Data provided:
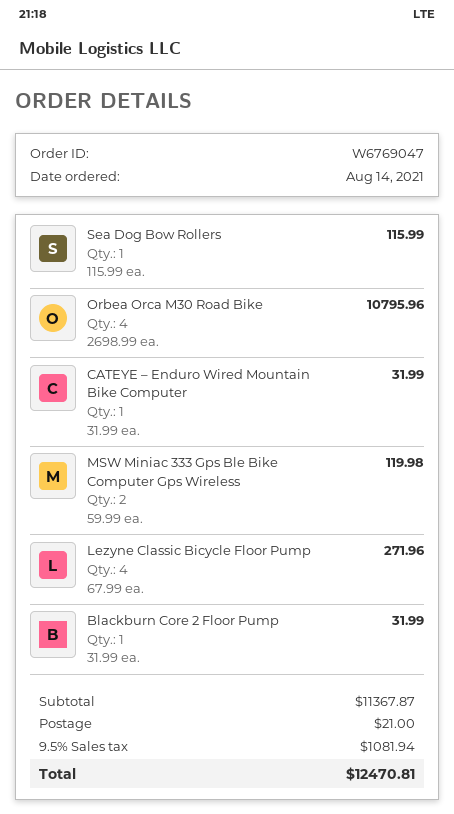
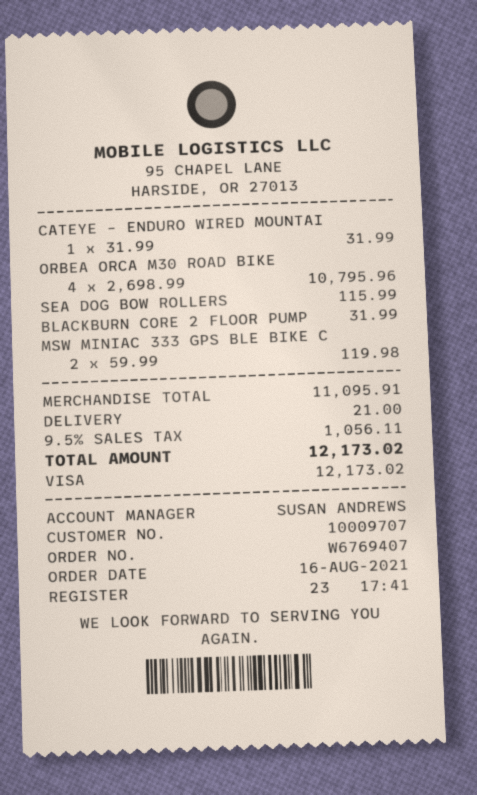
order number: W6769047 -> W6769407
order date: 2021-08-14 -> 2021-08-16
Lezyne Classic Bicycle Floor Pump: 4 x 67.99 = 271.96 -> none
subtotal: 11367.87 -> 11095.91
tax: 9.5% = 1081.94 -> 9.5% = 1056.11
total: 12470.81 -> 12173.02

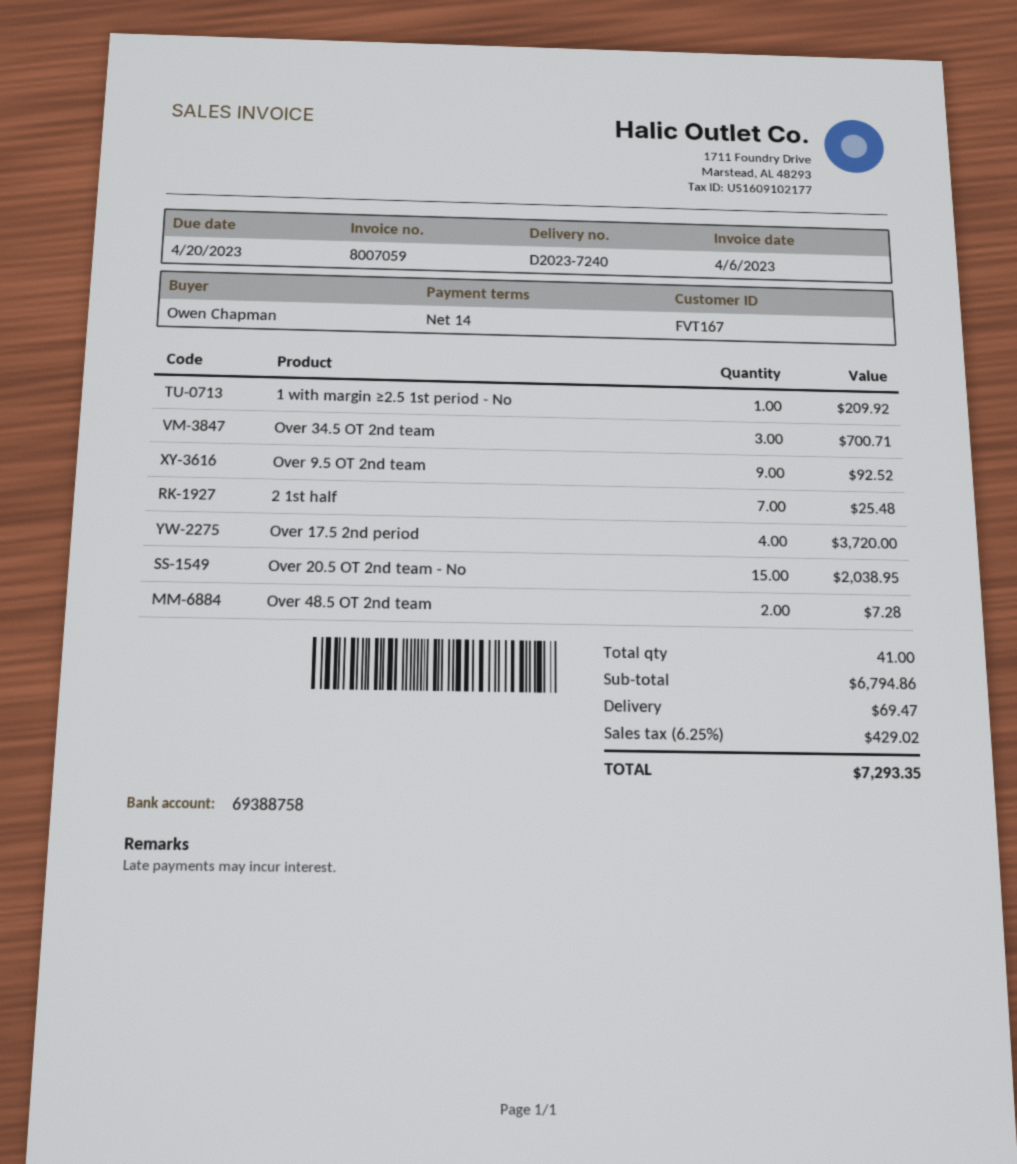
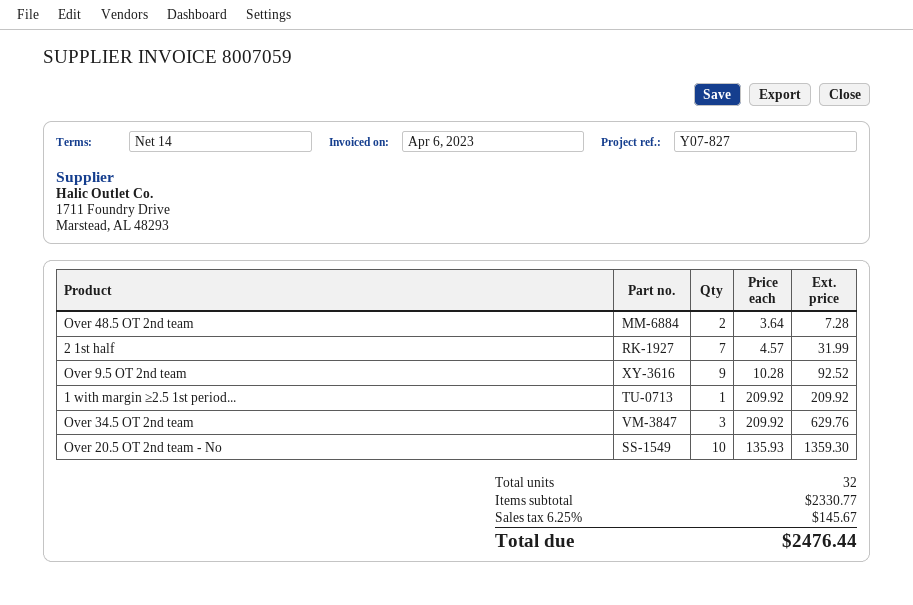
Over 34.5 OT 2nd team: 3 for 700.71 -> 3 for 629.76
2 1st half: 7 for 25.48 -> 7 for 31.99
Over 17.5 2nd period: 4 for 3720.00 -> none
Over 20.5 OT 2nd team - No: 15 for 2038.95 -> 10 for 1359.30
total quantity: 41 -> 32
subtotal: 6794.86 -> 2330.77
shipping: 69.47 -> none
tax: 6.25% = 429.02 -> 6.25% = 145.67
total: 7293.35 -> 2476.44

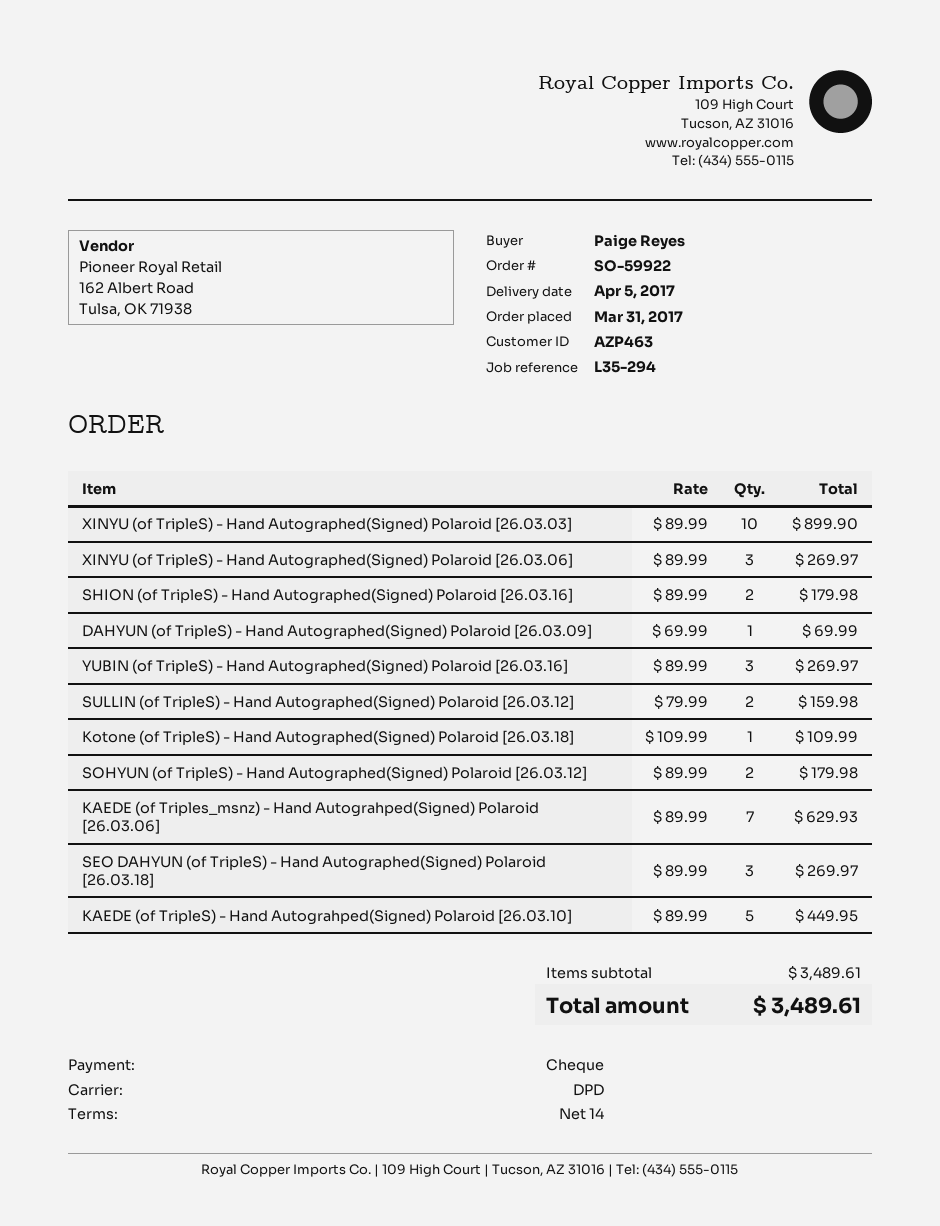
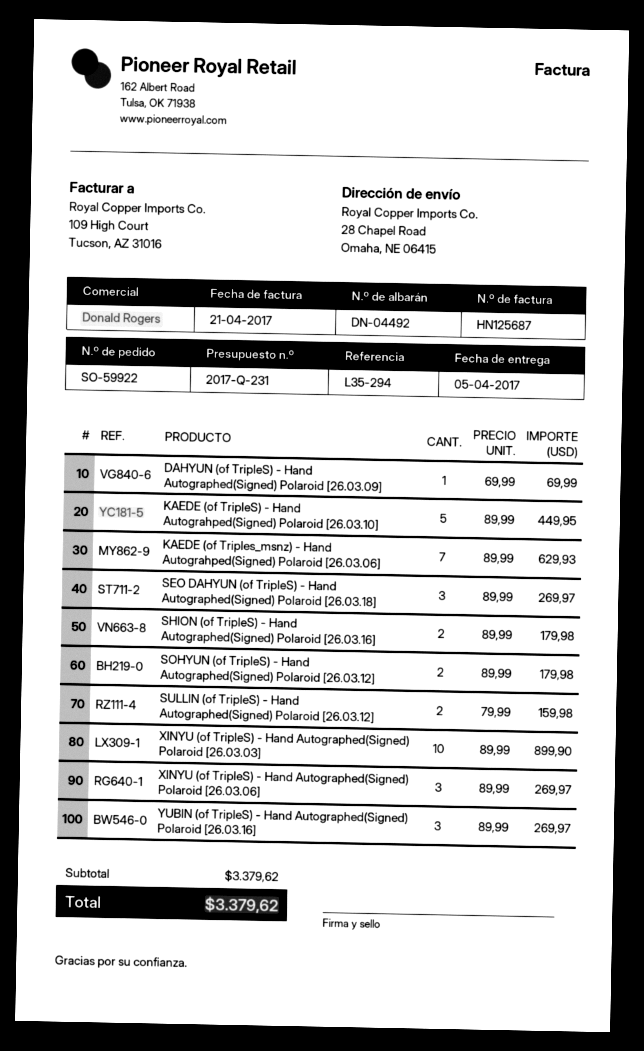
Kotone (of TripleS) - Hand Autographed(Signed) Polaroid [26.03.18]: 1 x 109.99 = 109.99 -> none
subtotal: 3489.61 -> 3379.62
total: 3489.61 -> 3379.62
--
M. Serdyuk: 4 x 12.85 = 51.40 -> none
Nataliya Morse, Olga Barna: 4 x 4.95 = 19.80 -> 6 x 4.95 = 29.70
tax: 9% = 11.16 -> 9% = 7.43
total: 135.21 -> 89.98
==
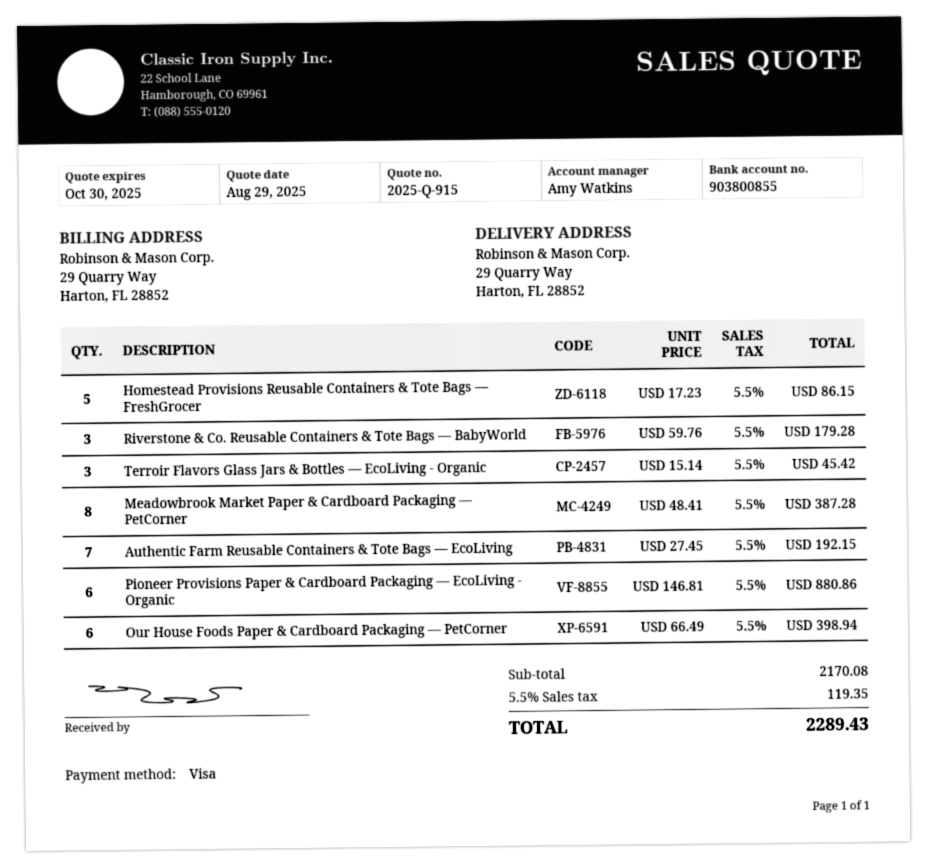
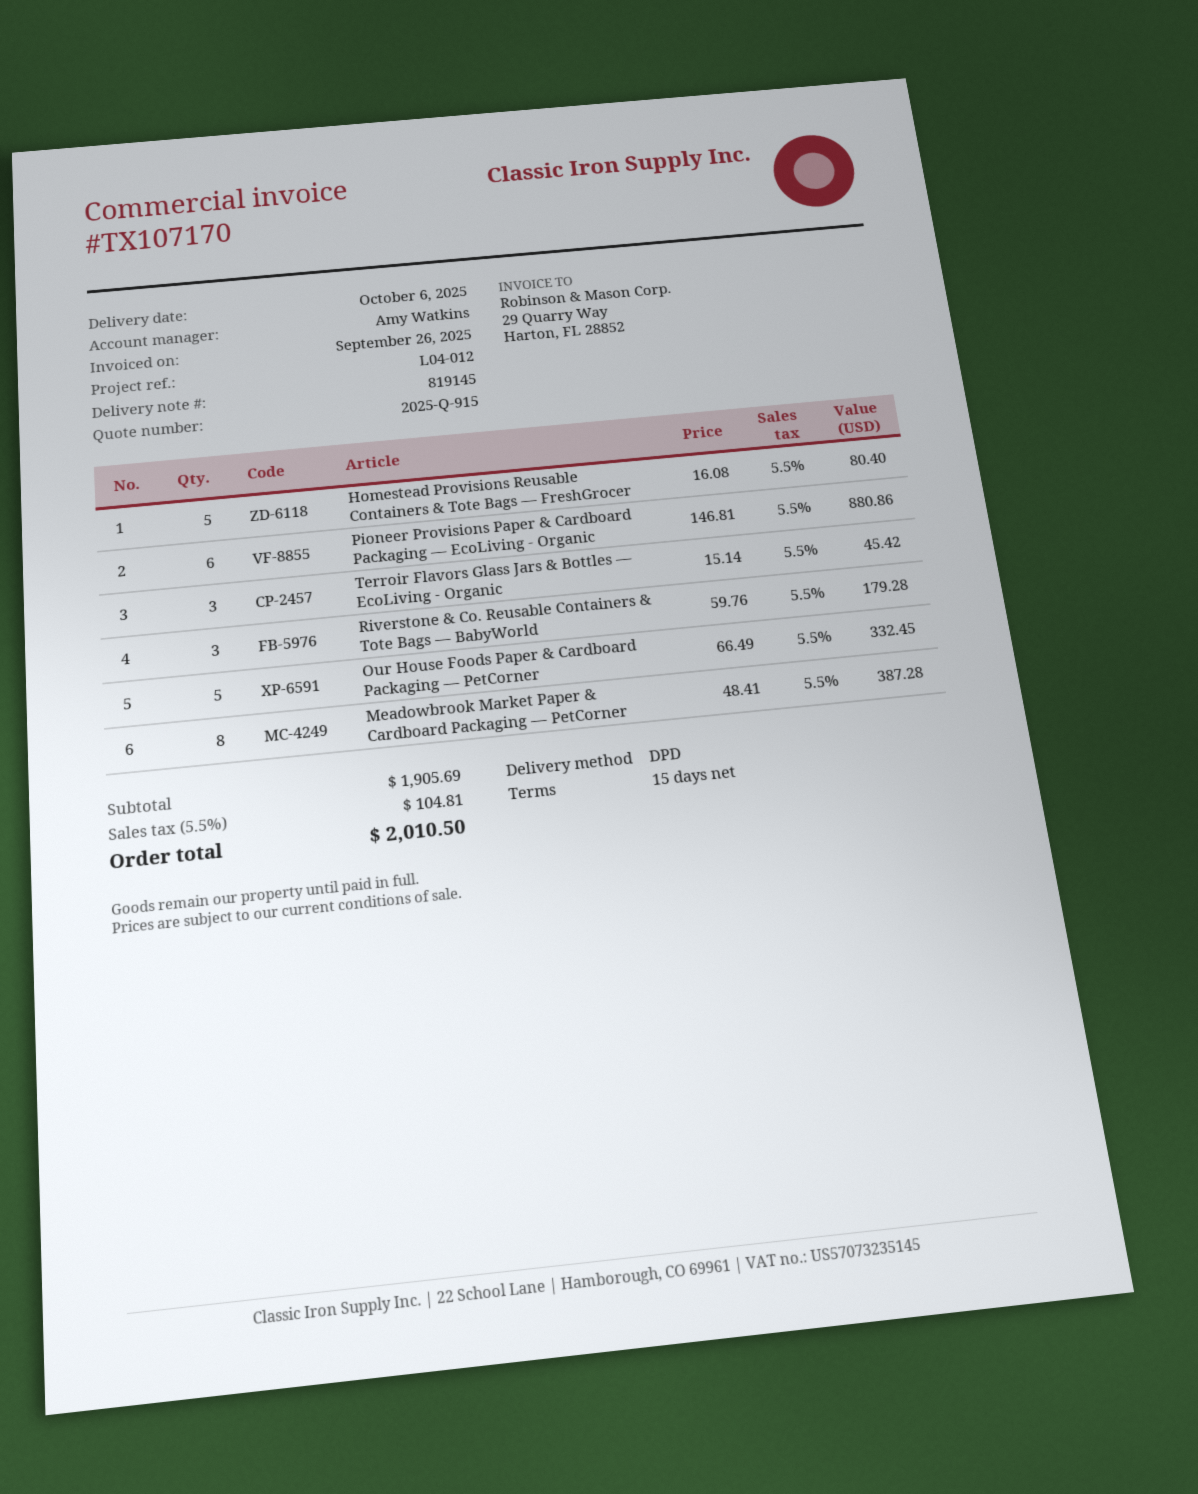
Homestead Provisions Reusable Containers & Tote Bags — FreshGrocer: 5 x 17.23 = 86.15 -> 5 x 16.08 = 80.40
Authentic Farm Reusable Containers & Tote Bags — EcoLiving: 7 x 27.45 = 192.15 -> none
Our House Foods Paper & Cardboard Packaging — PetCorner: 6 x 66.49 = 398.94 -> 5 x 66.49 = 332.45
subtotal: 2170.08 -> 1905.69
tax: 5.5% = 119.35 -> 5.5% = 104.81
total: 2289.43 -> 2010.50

Task: Your answer should consist of each line above in which "team" appears.

Output for this task:
Over 34.5 OT 2nd team: 3 for 700.71 -> 3 for 629.76
Over 20.5 OT 2nd team - No: 15 for 2038.95 -> 10 for 1359.30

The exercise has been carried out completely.